Durant la crise, l’IFC a maintenu l’axe stratégique de ses interventions sur les pays et les régions les plus démunis. Au titre de l’exercice 09, les financements accordés par l’IFC au développement du secteur privé ont baissé, passant du montant record de 16,2 milliards de dollars pour l’exercice 08 à 15 milliards de dollars. Il est à noter que le montant de l’exercice 09 comprend 4,5 milliards de dollars mobilisés au moyen de prêts syndiqués et de montages financiers.

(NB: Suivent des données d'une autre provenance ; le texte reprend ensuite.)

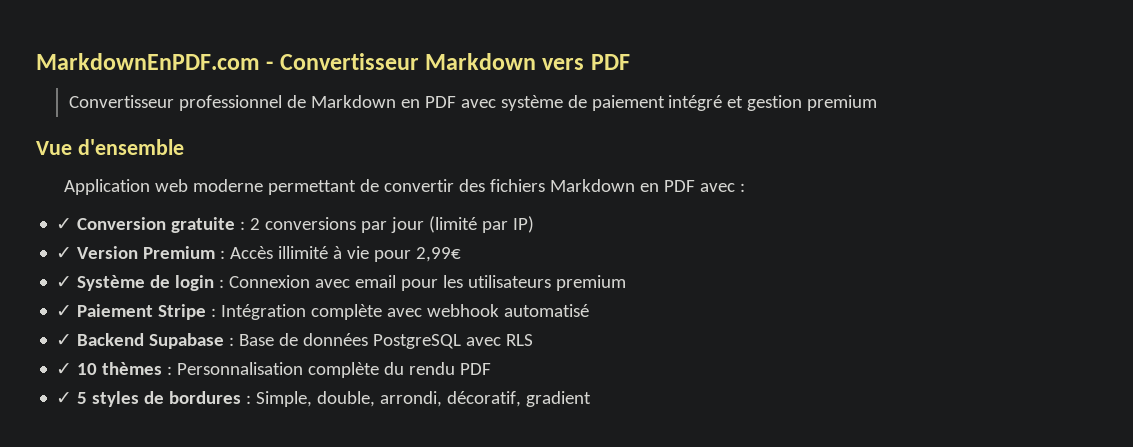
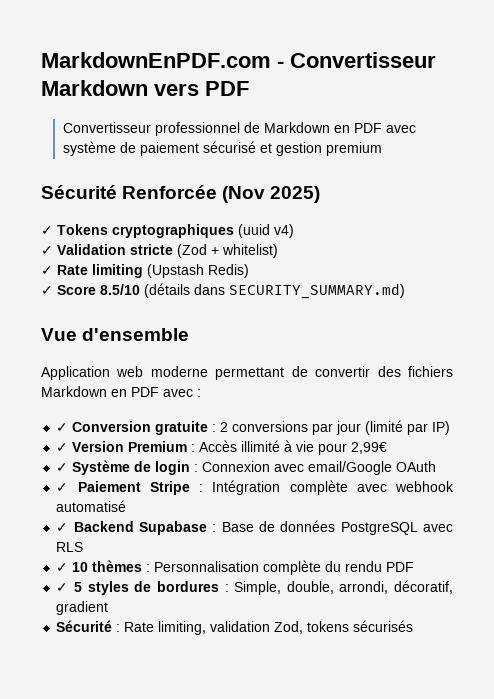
- Convertisseur professionnel de Markdown en PDF avec système de paiement intégré et gestion premium
+ Convertisseur professionnel de Markdown en PDF avec système de paiement sécurisé et gestion premium
+ Sécurité Renforcée (Nov 2025)
+ ✓ Tokens cryptographiques (uuid v4)
+ ✓ Validation stricte (Zod + whitelist)
+ ✓ Rate limiting (Upstash Redis)
+ ✓ Score 8.5/10 (détails dans SECURITY_SUMMARY.md)
- ✓ Système de login : Connexion avec email pour les utilisateurs premium
+ ✓ Système de login : Connexion avec email/Google OAuth
+ Sécurité : Rate limiting, validation Zod, tokens sécurisés

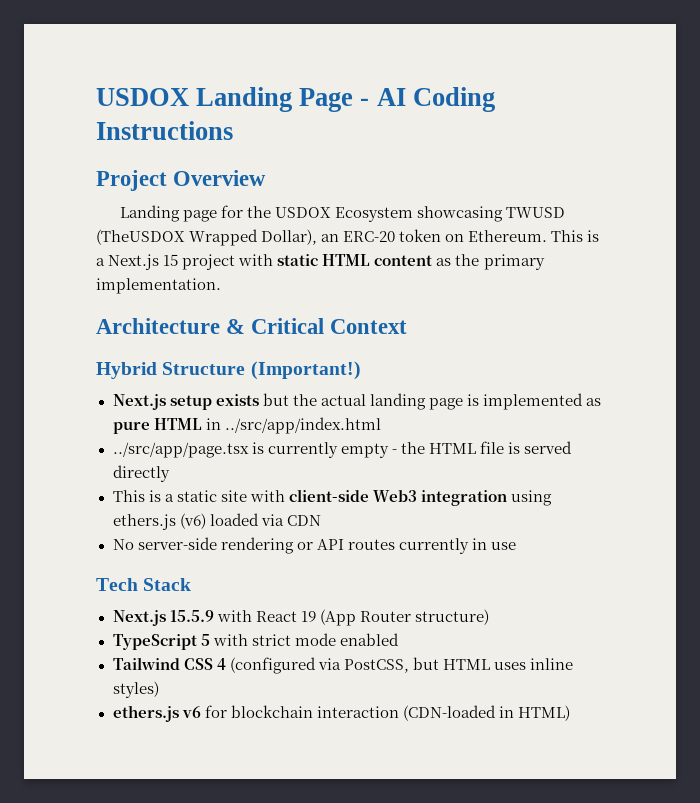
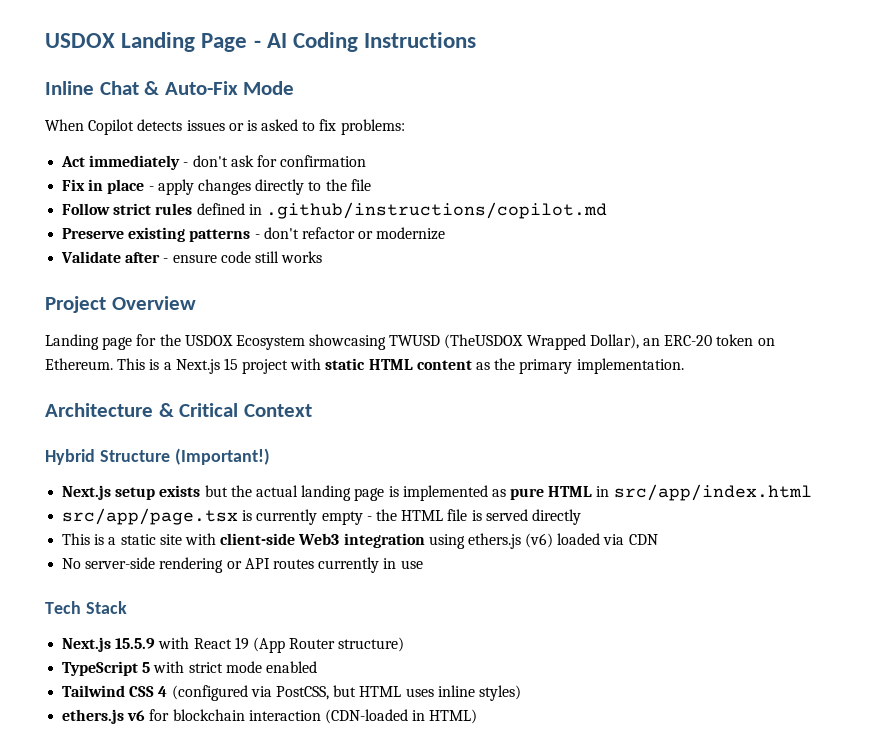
+ Inline Chat & Auto-Fix Mode
+ When Copilot detects issues or is asked to fix problems:
+ Act immediately - don't ask for confirmation
+ Fix in place - apply changes directly to the file
+ Follow strict rules defined in .github/instructions/copilot.md
+ Preserve existing patterns - don't refactor or modernize
+ Validate after - ensure code still works
- Next.js setup exists but the actual landing page is implemented as pure HTML in ../src/app/index.html
- ../src/app/page.tsx is currently empty - the HTML file is served directly
+ Next.js setup exists but the actual landing page is implemented as pure HTML in src/app/index.html
+ src/app/page.tsx is currently empty - the HTML file is served directly

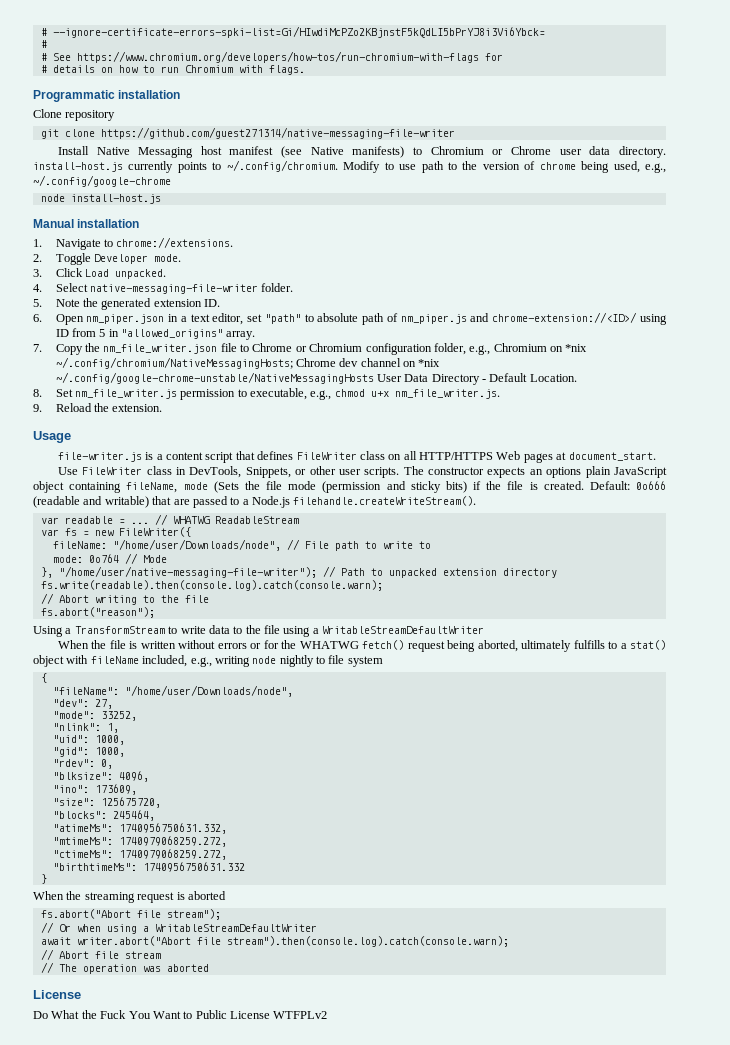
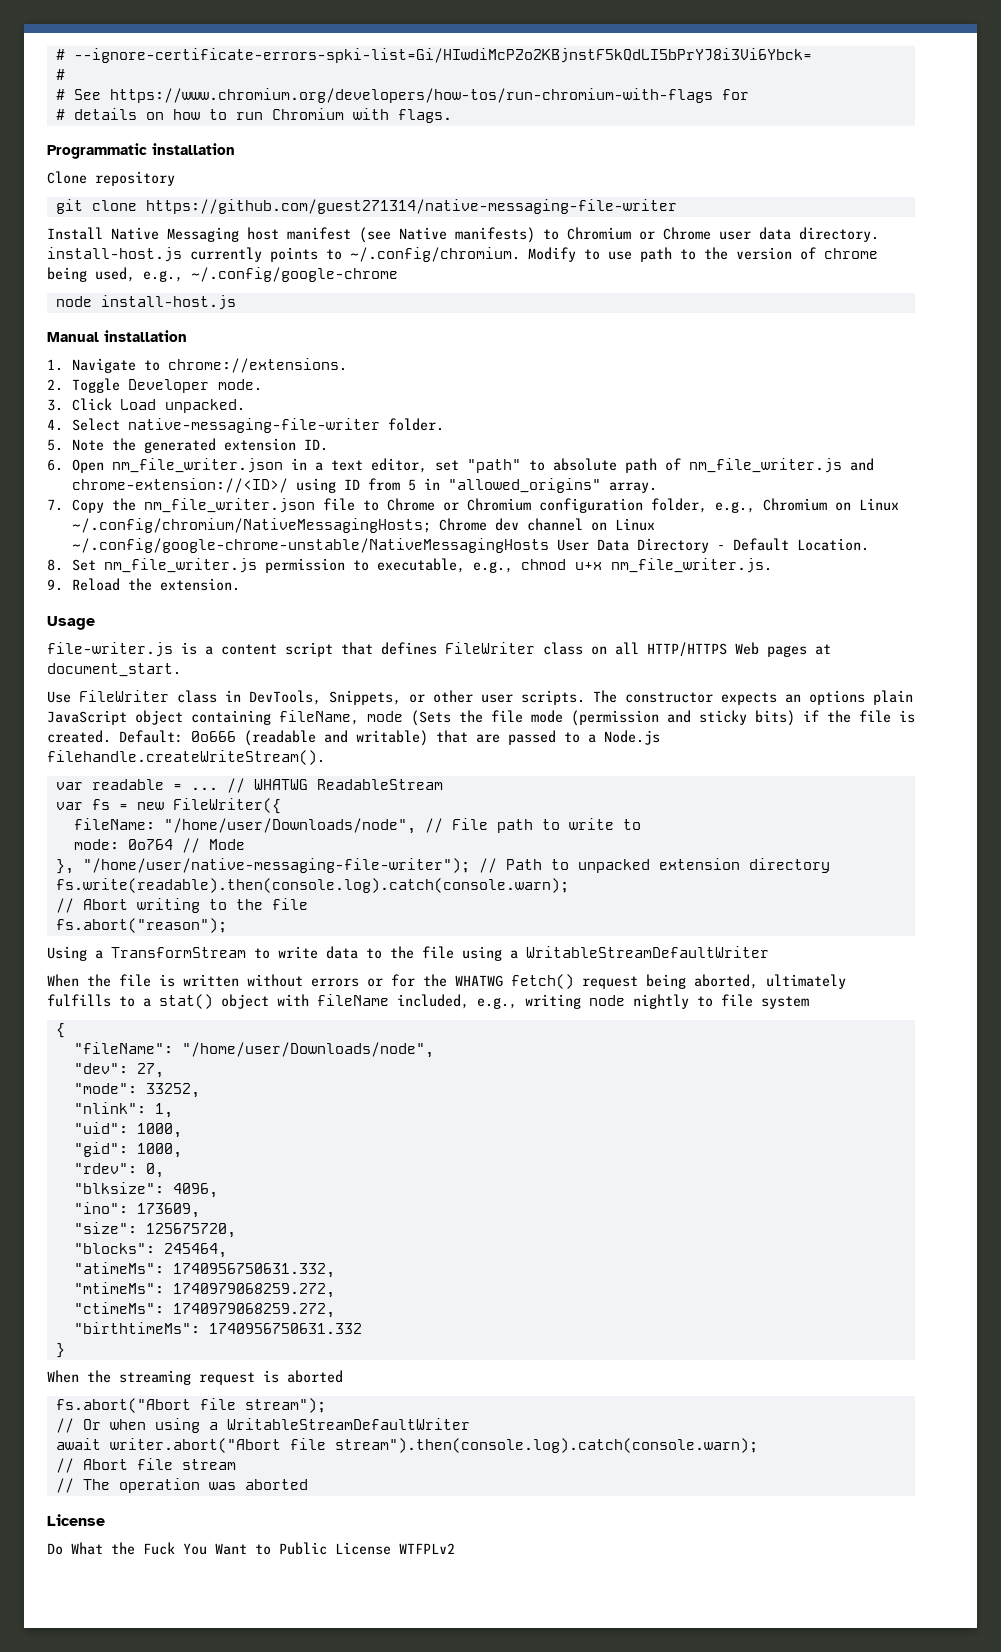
- 6. Open nm_piper.json in a text editor, set "path" to absolute path of nm_piper.js and chrome-extension://<ID>/ using ID from 5 in "allowed_origins" array.
+ 6. Open nm_file_writer.json in a text editor, set "path" to absolute path of nm_file_writer.js and chrome-extension://<ID>/ using ID from 5 in "allowed_origins" array.
- 7. Copy the nm_file_writer.json file to Chrome or Chromium configuration folder, e.g., Chromium on *nix ~/.config/chromium/NativeMessagingHosts; Chrome dev channel on *nix ~/.config/google-chrome-unstable/NativeMessagingHosts User Data Directory - Default Location.
+ 7. Copy the nm_file_writer.json file to Chrome or Chromium configuration folder, e.g., Chromium on Linux ~/.config/chromium/NativeMessagingHosts; Chrome dev channel on Linux ~/.config/google-chrome-unstable/NativeMessagingHosts User Data Directory - Default Location.

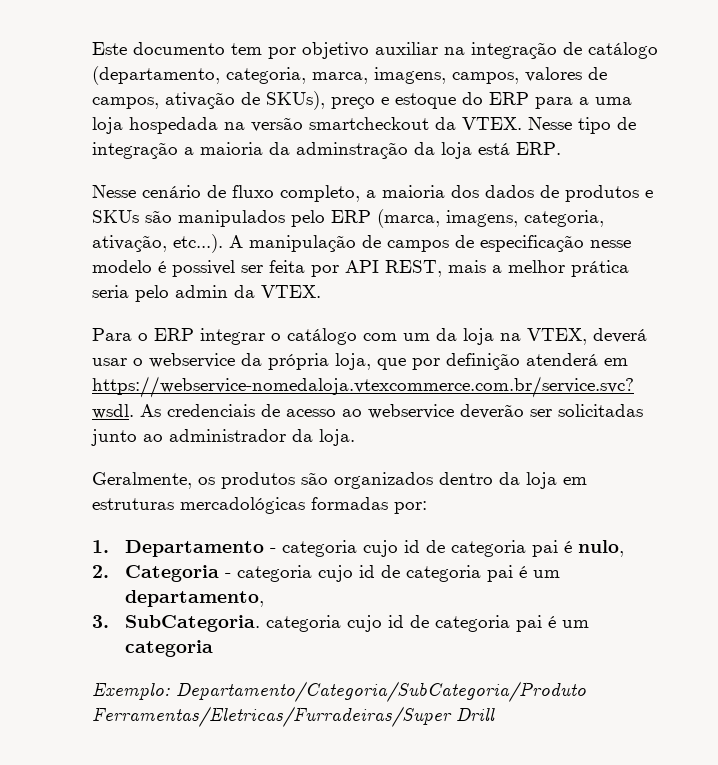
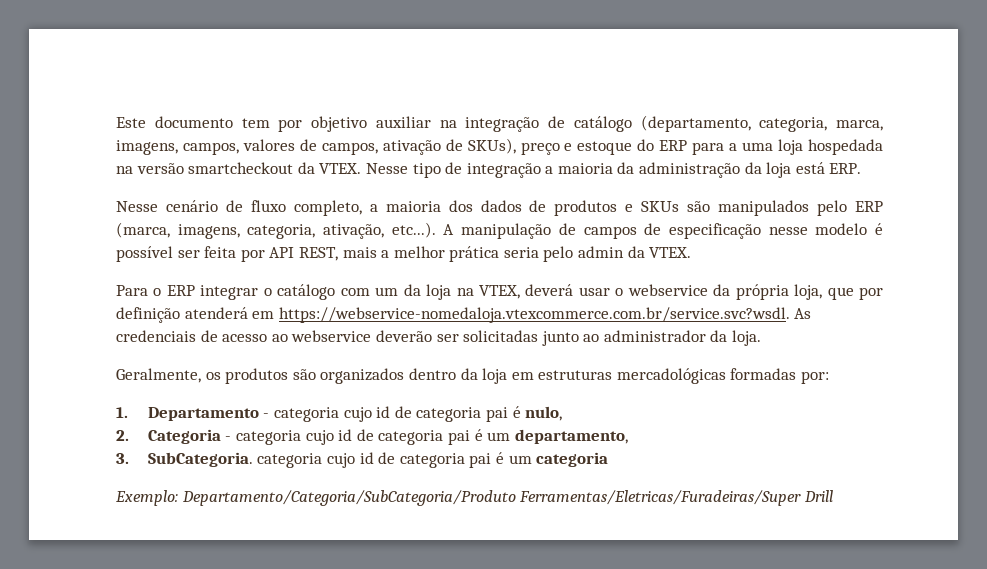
- Nesse tipo de integração a maioria da adminstração da loja está ERP.
+ Nesse tipo de integração a maioria da administração da loja está ERP.
- Nesse cenário de fluxo completo, a maioria dos dados de produtos e SKUs são manipulados pelo ERP (marca, imagens, categoria, ativação, etc...). A manipulação de campos de especificação nesse modelo é possivel ser feita por API REST, mais a melhor prática seria pelo admin da VTEX.
+ Nesse cenário de fluxo completo, a maioria dos dados de produtos e SKUs são manipulados pelo ERP (marca, imagens, categoria, ativação, etc...). A manipulação de campos de especificação nesse modelo é possível ser feita por API REST, mais a melhor prática seria pelo admin da VTEX.
- Exemplo: Departamento/Categoria/SubCategoria/Produto Ferramentas/Eletricas/Furradeiras/Super Drill
+ Exemplo: Departamento/Categoria/SubCategoria/Produto Ferramentas/Eletricas/Furadeiras/Super Drill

Le nombre de projets de l’IFC s’est accru de 18 % pour s’établir à 440 projets dont plus de la moitié se retrouvaient dans des pays IDA.

 

Malgré le climat extérieur marqué par des difficultés extrêmes, l’institution du Groupe de la Banque mondiale chargée de l’assurance du risque politique, l’Agence multilatérale de garantie des investissements (MIGA), a émis 1,4 milliard de dollars de garanties. « L’exercice écoulé a été particulièrement difficile pour la MIGA en raison des incertitudes liées à la crise économique mondiale et à la baisse des flux d’investissement, » affirme Mme Izumi Kobayashi, Vice-présidente exécutive de la MIGA. Et de poursuivre : « C’est dans ce contexte que nous avons continué de nous appliquer à satisfaire les attentes des clients, à avoir un impact au plan du développement et à travailler d’arrache- pied pour mettre la MIGA sur la voie de l’avenir et de la reprise sur les marchés. » 

 

Les engagements du Groupe de la Banque mondiale dans les pays d’Afrique subsaharienne, une région qui figure au premier rang des priorités de l’institution, se sont accrus, passant de 7,3 milliards de dollars durant l’exercice 08 à 9,9 milliards de dollars au titre de l’exercice 09, soit une hausse de 36 %. Ces engagements se répartissent comme suit : 7,8 milliards de dollars de l’IDA représentant 56 % du total de ses engagements ; 1,7 milliard de dollars de l’IFC ; 50,1 millions de dollars de la MIGA sous forme de garanties pour des projets exécutés dans la région et 362 millions de dollars provenant de la BIRD.